Ese domingo y luego de contactarse con la guardia del ISSN, todo se fue encaminando. A las tres de la tarde ya estaba viajando y cuando llegó a Buenos Aires la llamaron de la clínica para decirle que vaya tranquila porque estaba todo bien.

“En la clínica, me hicieron pasar a la guardia porque querían ver cómo estaba con la diálisis que me había hecho ese viernes. Me sacaron sangre y me dijeron que estaba como si me hubiese dializado recién. Parece que Dios sabía que no tenía que comer mucho en el fin de semana ni tomar mucho líquido”, recordó.

Tras despedirse de su hijo ingresó al quirófano cerca de las 19. Fue a las dos de la mañana que los médicos salieron y dijeron que la intervención había sido un éxito y solo había que esperar.

Al día siguiente los médicos indicaron que se dialice porque el riñón aún no había comenzado a funcionar. Los temores de Noemí afloraron, pero solo había que esperar. Tras la segunda diálisis el órgano comenzó a funcionar.

“El postoperatorio del riñón fue rápido, el órgano comenzó a funcionar y yo quería saber de dónde era el riñón. Me dijeron que era de mi provincia. Eso fue una alegría extra, habiendo hecho veinte años campañas de promoción de la donación de órganos, eso era lo máximo para mí, tener un órgano de mi provincia me llenó de orgullo y me colmó”, expresa la coordinadora de JUCAID.

A los 25 días le dieron el alta y tuvo que continuar el postoperatorio desde un hotel en Ciudad Autónoma de Buenos Aires. “Mi cabeza estaba sincronizada de que día por medio me tenía que dializar, y me costó mucho superar eso, cada día que programaba lo hacía pensando en que al otro día iba a ir a diálisis, es difícil cambiar la rutina”, sostiene y recuerda que a los dos meses regresó a Neuquén.

“El desarraigo se siente mucho, fueron dos meses sin mi familia y solo con mi hijo. Cuando llegué a Neuquén era todo nuevo para mí, una nueva vida, aprender un montón de cosas, estar en mi casa también; hubo que modificar cosas, por ejemplo yo soy amante de los perros, tuve que sacarlos afuera, sacarlos de su lugar porque ya no podían estar conmigo; si mi nieto estaba resfriado, tenía que andar todo el día con el barbijo; bueno muchas cuestiones que había que hacer por mi bien”, dice Noemí.

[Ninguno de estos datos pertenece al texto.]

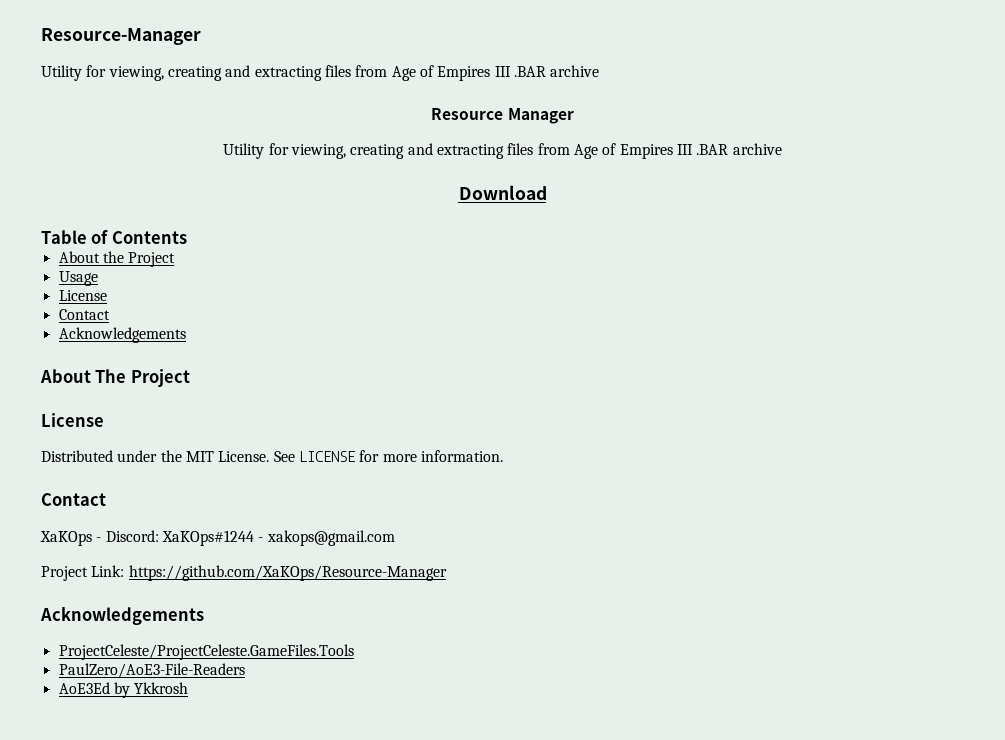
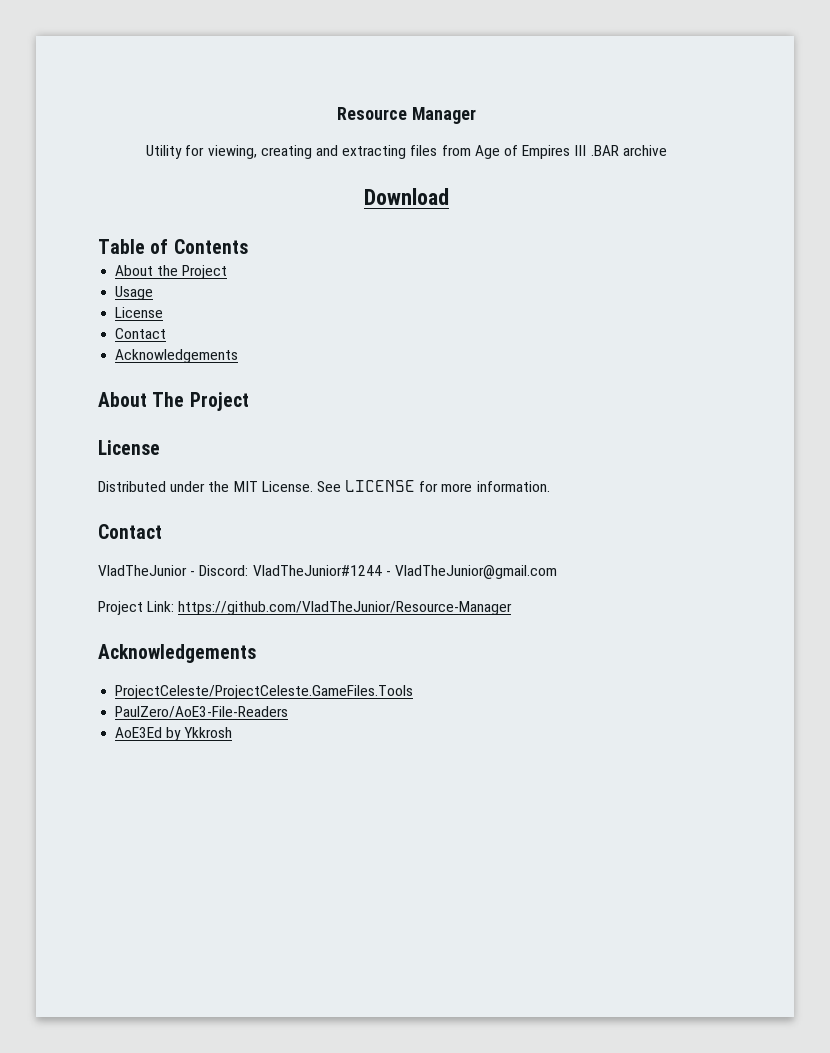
[41,28,201,45] [41,65,600,81] Resource-Manager // Utility for viewing, creating and extracting files from Age of Empires III .BAR archive // -> (337, 113) none
[40,531,92,546] XaKOps -> [98,565,187,576] VladTheJunior
[161,530,395,546] XaKOps#1244 - xakops@gmail.com -> [252,565,557,579] VladTheJunior#1244 - VladTheJunior@gmail.com
[128,565,447,581] https://github.com/XaKOps/Resource-Manager -> [178,601,513,615] https://github.com/VladTheJunior/Resource-Manager

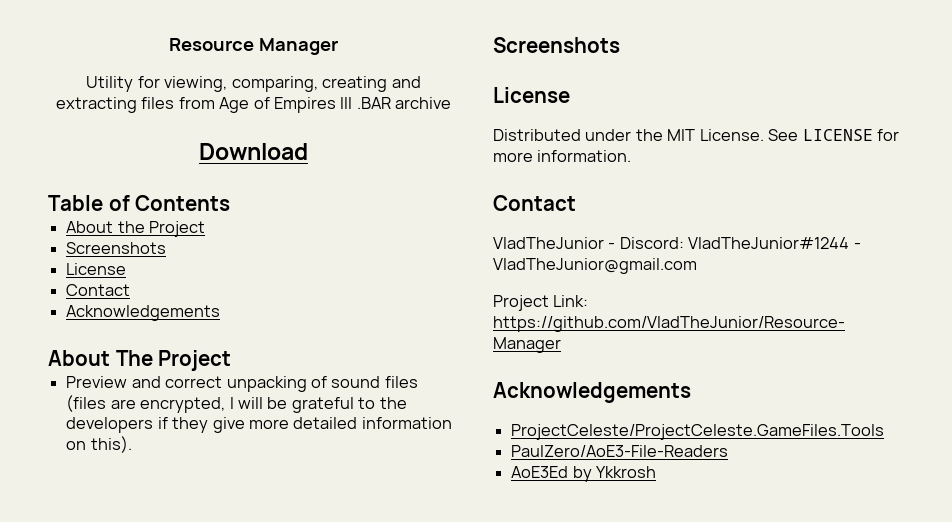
(257, 152) none -> [231,76,318,92] comparing,
[115,286,154,300] Usage -> [66,242,167,254] Screenshots
(249, 401) none -> [66,376,418,392] [66,395,407,413] [66,417,452,433] [66,436,132,453] [493,37,620,53] // Preview and correct unpacking of sound files (files are encrypted, I will be grateful to the developers if they give more detailed information on this). // Screenshots

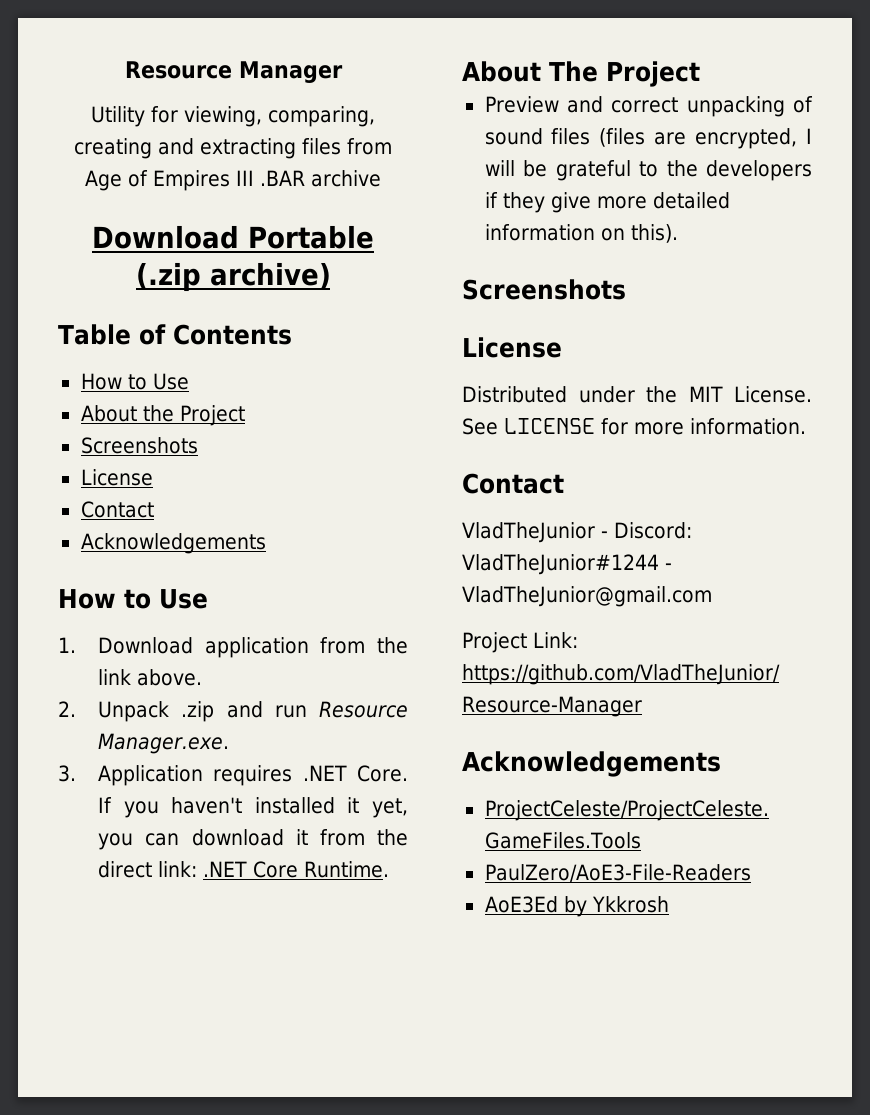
(308, 151) none -> [248,225,374,249] [135,262,331,292] Portable (.zip archive)
(231, 203) none -> [80,373,189,390] // How to Use
(221, 313) none -> [58,589,208,609] [58,637,408,658] [98,669,203,686] [58,701,408,722] [98,733,230,754] [58,765,408,786] [98,797,408,818] [98,829,408,850] [98,861,390,878] // How to Use // 1. Download application from the link above. // 2. Unpack .zip and run Resource Manager.exe. // 3. Application requires .NET Core. If you haven't installed it yet, you can download it from the direct link: .NET Core Runtime.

Al regresar a control, algo inesperado ocurrió: el riñón estaba bien, pero se había perforado el intestino. La complicación se asocia a los numerosos años en tratamiento con diálisis. Una nueva intervención para afrontar esa problemática, un nuevo tratamiento con una bolsa de colostomía, pero fundamentalmente hay que preservar el riñón.

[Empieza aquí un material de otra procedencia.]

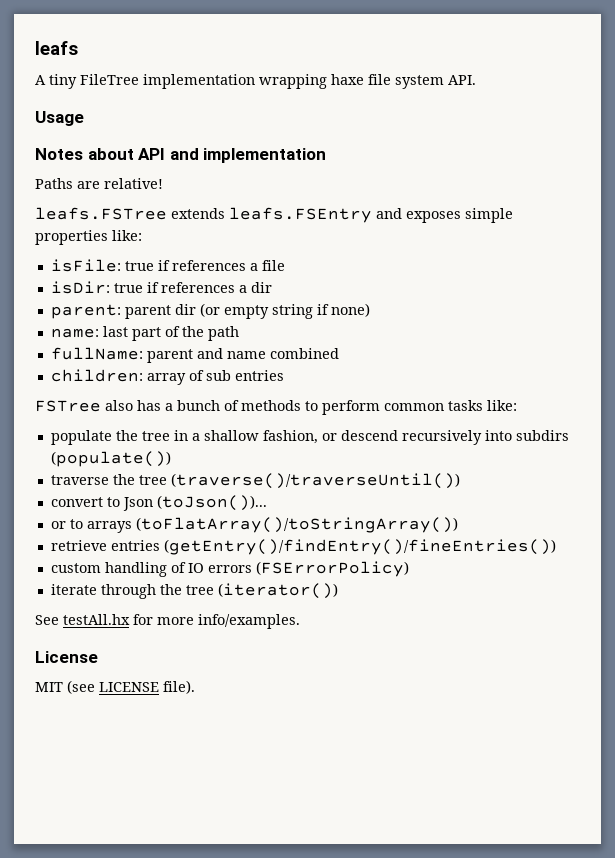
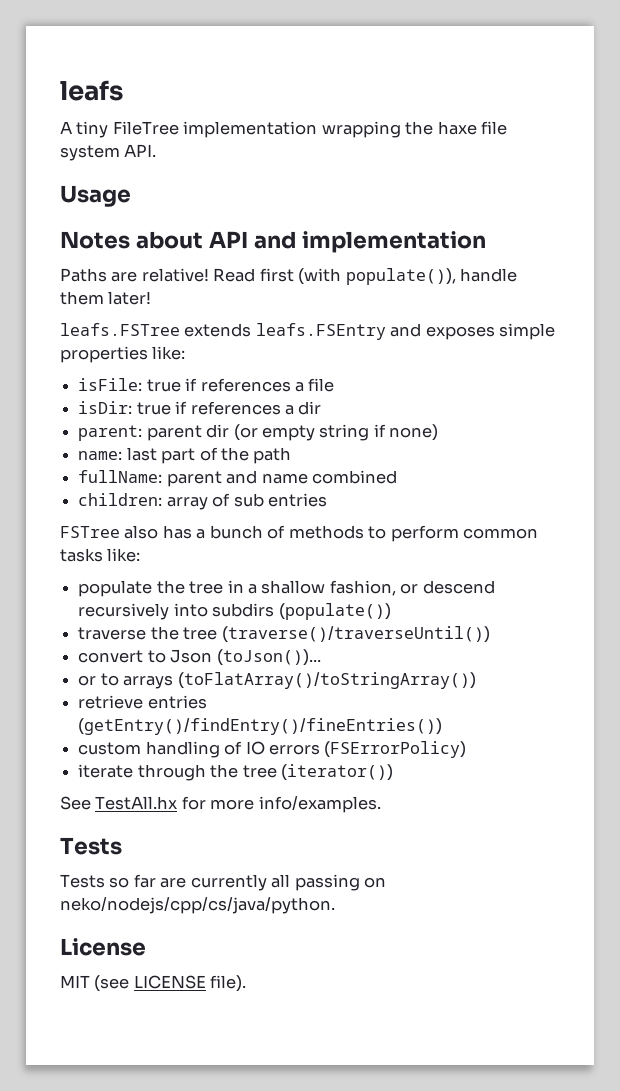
(327, 81) none -> [405,121,434,135] the
(163, 183) none -> [213,268,518,285] [60,291,152,305] Read first (with populate()), handle them later!
[63,614,130,625] testAll.hx -> [95,796,178,810] TestAll.hx
(300, 621) none -> [60,837,122,855] [60,874,387,891] [60,897,335,914] // Tests // Tests so far are currently all passing on neko/nodejs/cpp/cs/java/python.

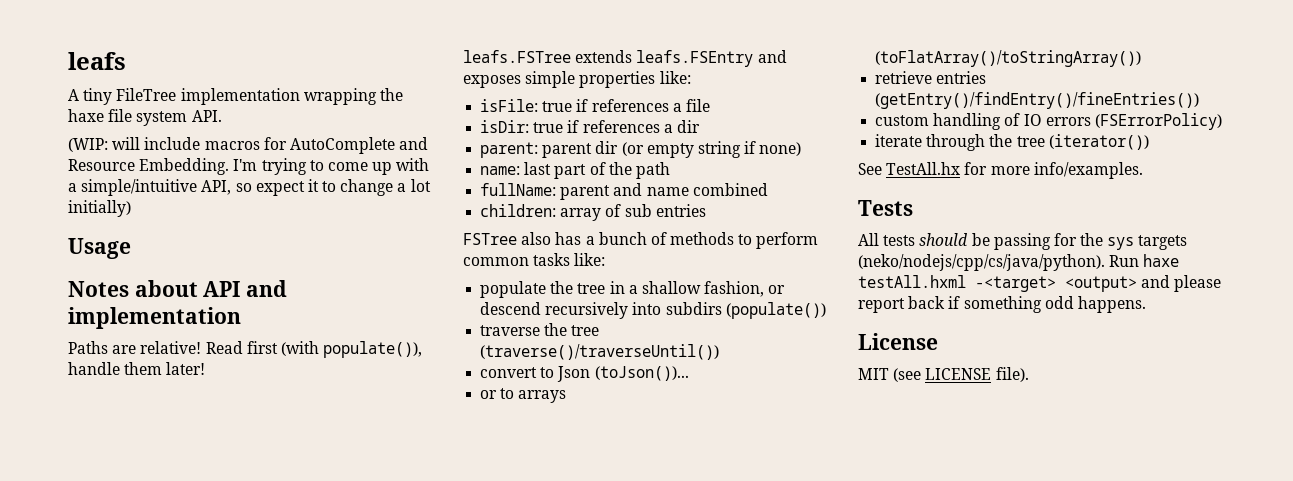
(157, 150) none -> [68,137,429,154] [68,158,430,175] [68,179,431,196] [68,200,131,217] // (WIP: will include macros for AutoComplete and Resource Embedding. I'm trying to come up with a simple/intuitive API, so expect it to change a lot initially)
[60,874,387,891] [60,897,335,914] Tests so far are currently all passing on neko/nodejs/cpp/cs/java/python. -> [858,233,1188,250] [858,254,1180,271] [858,275,1222,292] [858,296,1146,313] All tests should be passing for the sys targets (neko/nodejs/cpp/cs/java/python). Run haxe testAll.hxml -<target> <output> and please report back if something odd happens.

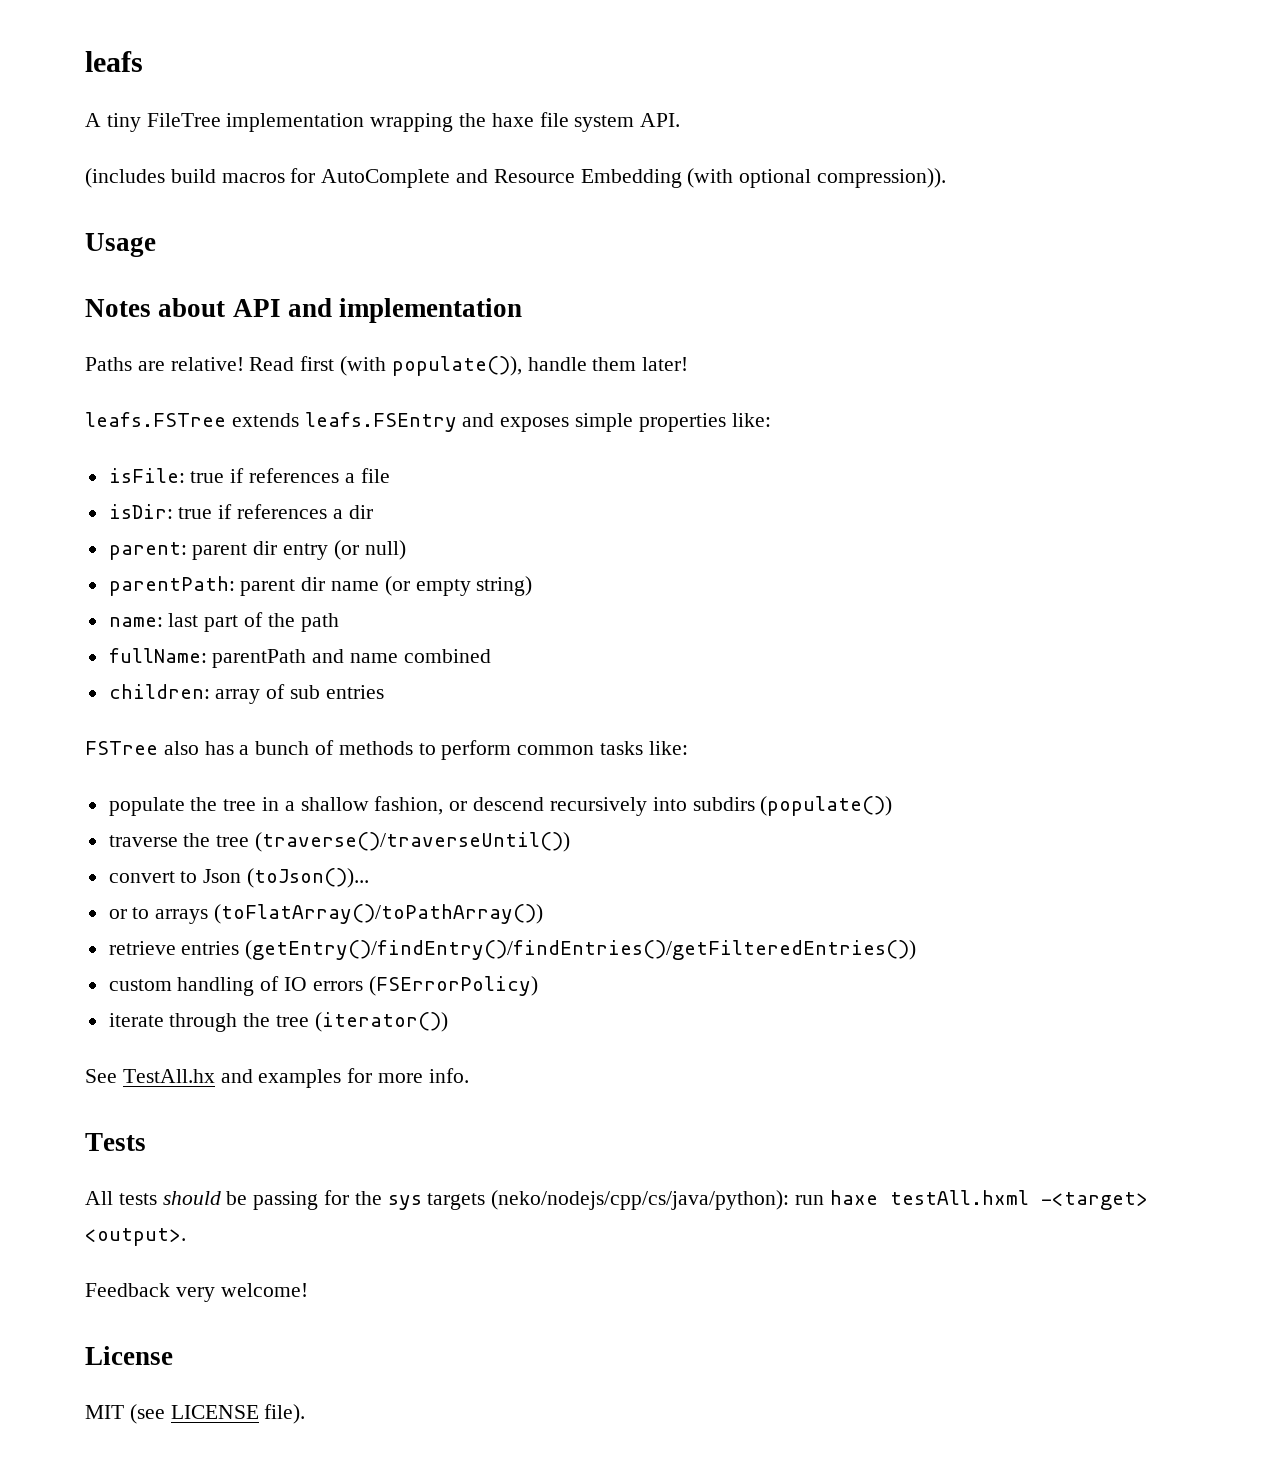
[68,137,201,152] (WIP: will include -> [85,168,216,188] (includes build
[139,158,430,175] [68,179,431,196] [68,200,131,217] Embedding. I'm trying to come up with a simple/intuitive API, so expect it to change a lot initially) -> [580,168,947,188] Embedding (with optional compression)).
[621,141,802,158] (or empty string if none) -> [283,540,406,560] [108,576,533,596] entry (or null) // parentPath: parent dir name (or empty string)
[560,185,611,200] parent -> [212,649,307,668] parentPath
[875,50,1142,67] (toFlatArray()/toStringArray()) -> [214,904,544,924] (toFlatArray()/toPathArray())
[875,92,1200,109] (getEntry()/findEntry()/fineEntries()) -> [245,940,917,960] (getEntry()/findEntry()/findEntries()/getFilteredEntries())
(961, 168) none -> [220,1069,342,1088] and examples
[1033,162,1143,179] info/examples. -> [428,1068,469,1083] info.
[858,254,1140,271] (neko/nodejs/cpp/cs/java/python). Run -> [491,1190,825,1210] (neko/nodejs/cpp/cs/java/python): run
[1065,275,1222,292] [858,296,1146,313] <output> and please report back if something odd happens. -> [85,1228,186,1246] [85,1283,308,1302] <output>. // Feedback very welcome!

Luego de treinta días en una terapia intensiva, me dieron el alta, y había mucho más que aprender: a tener riñón, por un lado, y también a vivir con la bolsa de colostomía. Hay que aceptar lo que nos pasa y también pensar que ya no dializo, tengo el riñón, que es lo que toda la vida esperé para poder estar bien y no sufrir, porque yo sufrí mucho en diálisis veinte años, las señales se ven, todos mis brazos destruidos, ya no tenía accesos de vía; si a mí me pasaba algo, no sabían qué iban a hacer conmigo”, explica y afirma “estoy muy feliz, le doy muchas gracias a Dios porque el trasplante me lo regaló Dios”.

Hoy ya se encuentra trabajando en la oficina de la JUCAID. Sostiene que el trabajo la fortalece y comenta que “cuando volví me propuse varias metas, más allá de estar trasplantada y con la bolsa, la meta mía era venir a trabajar y todos los días crecer un poquito, y eso es lo que le transmito al equipo de JUCAID. Es un privilegio estar en este lugar, es un privilegio poder atender, asistir, llegar desde un conocimiento, explicar un derecho, hablar de lo que es la discapacidad, es lo más hermoso que te puede pasar y yo lo agradezco”.

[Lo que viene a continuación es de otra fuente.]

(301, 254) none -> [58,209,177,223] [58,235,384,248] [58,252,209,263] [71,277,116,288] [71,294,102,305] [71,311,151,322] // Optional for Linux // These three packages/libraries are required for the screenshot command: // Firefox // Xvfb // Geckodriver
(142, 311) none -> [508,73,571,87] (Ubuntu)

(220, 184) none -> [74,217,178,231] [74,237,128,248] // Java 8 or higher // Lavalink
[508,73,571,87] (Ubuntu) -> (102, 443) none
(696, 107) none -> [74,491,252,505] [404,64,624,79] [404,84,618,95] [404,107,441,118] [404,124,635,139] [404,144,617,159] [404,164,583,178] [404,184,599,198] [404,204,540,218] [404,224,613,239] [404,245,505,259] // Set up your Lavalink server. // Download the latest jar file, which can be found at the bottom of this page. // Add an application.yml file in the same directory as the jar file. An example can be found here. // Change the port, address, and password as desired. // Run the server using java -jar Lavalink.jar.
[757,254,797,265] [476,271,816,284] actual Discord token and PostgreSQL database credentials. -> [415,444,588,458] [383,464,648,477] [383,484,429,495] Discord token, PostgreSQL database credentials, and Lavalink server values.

Desde su experiencia alienta a las personas en tratamiento de hemodiálisis a que no pierdan la esperanza y que se inscriban en la lista de espera para acceder a un trasplante. “Tienen que apostar a la vida estando en lista de espera, porque si no están en la lista, nunca van a llegar a un trasplante. Hay que apostar a la lista, informarse en el CUCAI Neuquén, porque esa es la manera de apostar a una nueva posibilidad de vivir libre de una máquina. Todos tenemos una segunda oportunidad, solamente hay que esperarla porque en algún momento llega”, expresa.